The decision to set up a “Convention on the Future of Europe” to transform the EU treaties into a European Constitution was decided at the European Council of Laeken in December 2001. The limits of the “traditional” intergovernmental conferences for reforming European Union institutions to prepare for enlargement had become obvious to more and more people after the Nice Summit in December 2000. Negotiating such complex agreements under the glare of a media spotlight among heads of state and government had proven, at Nice at least, to be a recipe for embarrassing squabbles and institutional gridlock. The possibility of having a deliberative process that would gather representatives of the national governments and members of the European and national parliaments also appears to be progress in terms of making the workings of the EU more democratic and transparent. Fortunately, a precedent existed: the 1999 Convention to elaborate a “European Charter on Fundamental Rights.” This German idea is considered a success both in terms of method and substance and became a viable concept for starting a more ambitious reform of EU institutions.

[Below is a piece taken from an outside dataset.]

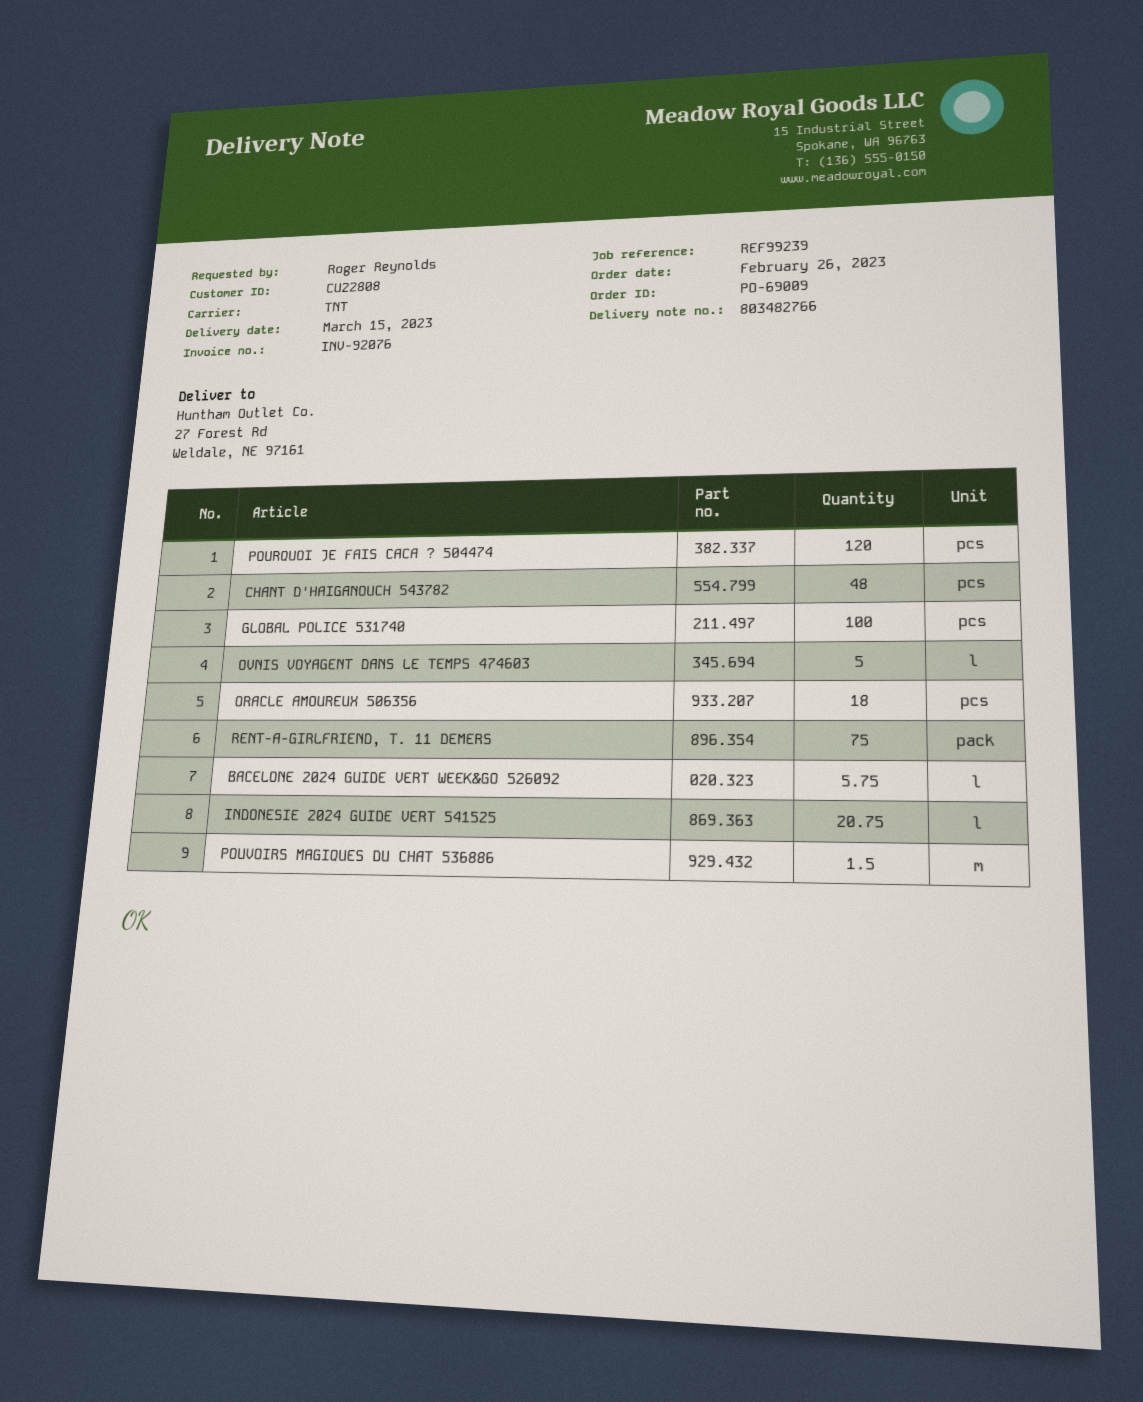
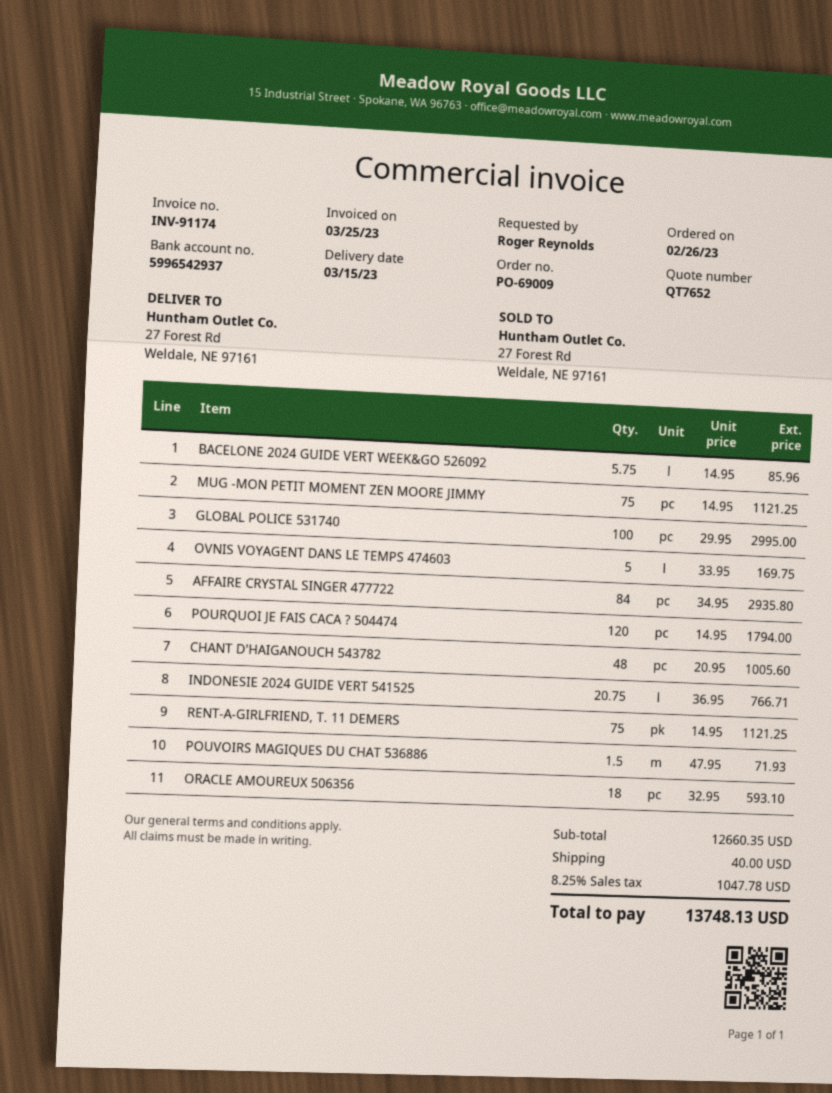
invoice number: INV-92076 -> INV-91174
MUG -MON PETIT MOMENT ZEN MOORE JIMMY: none -> 75
AFFAIRE CRYSTAL SINGER 477722: none -> 84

In Laeken, the French government was not among the most ardent supporters of a new deliberative body to reform the EU treaties. Before Laeken, the French Minister for European Affairs, Pierre Moscovici, expressed uncertainty that the Convention was the right structure to deal with “all the questions on the agenda of institutional reform.” Nevertheless, the French government—much like the British one—did accept the new body in Laeken for three reasons: (1) the Convention is only deliberative and is preparing the work of an intergovernmental conference, thus it was not considered a threatening institution; (2) the French government believed that it could use the deliberative process to defend its own ideas on the EU, particularly because Valéry Giscard d’Estaing, the former President of the French Republic, was to be Chairman of the Convention; (3) the Convention was an effective way to wait for the elections in France and in Germany, while appearing to be making progress on the future of the EU. Thus, although the Convention began its work in March 2002, the French government became more firmly involved in its deliberative process only after the French elections of April-June 2002.

For this reason, it is now the appropriate moment to describe the French participation in the Convention, to outline the French positions on the main issues on the agenda, and to ask if the Convention represents an opportunity for France to give a new impulse and a new coherence to its policy on the EU.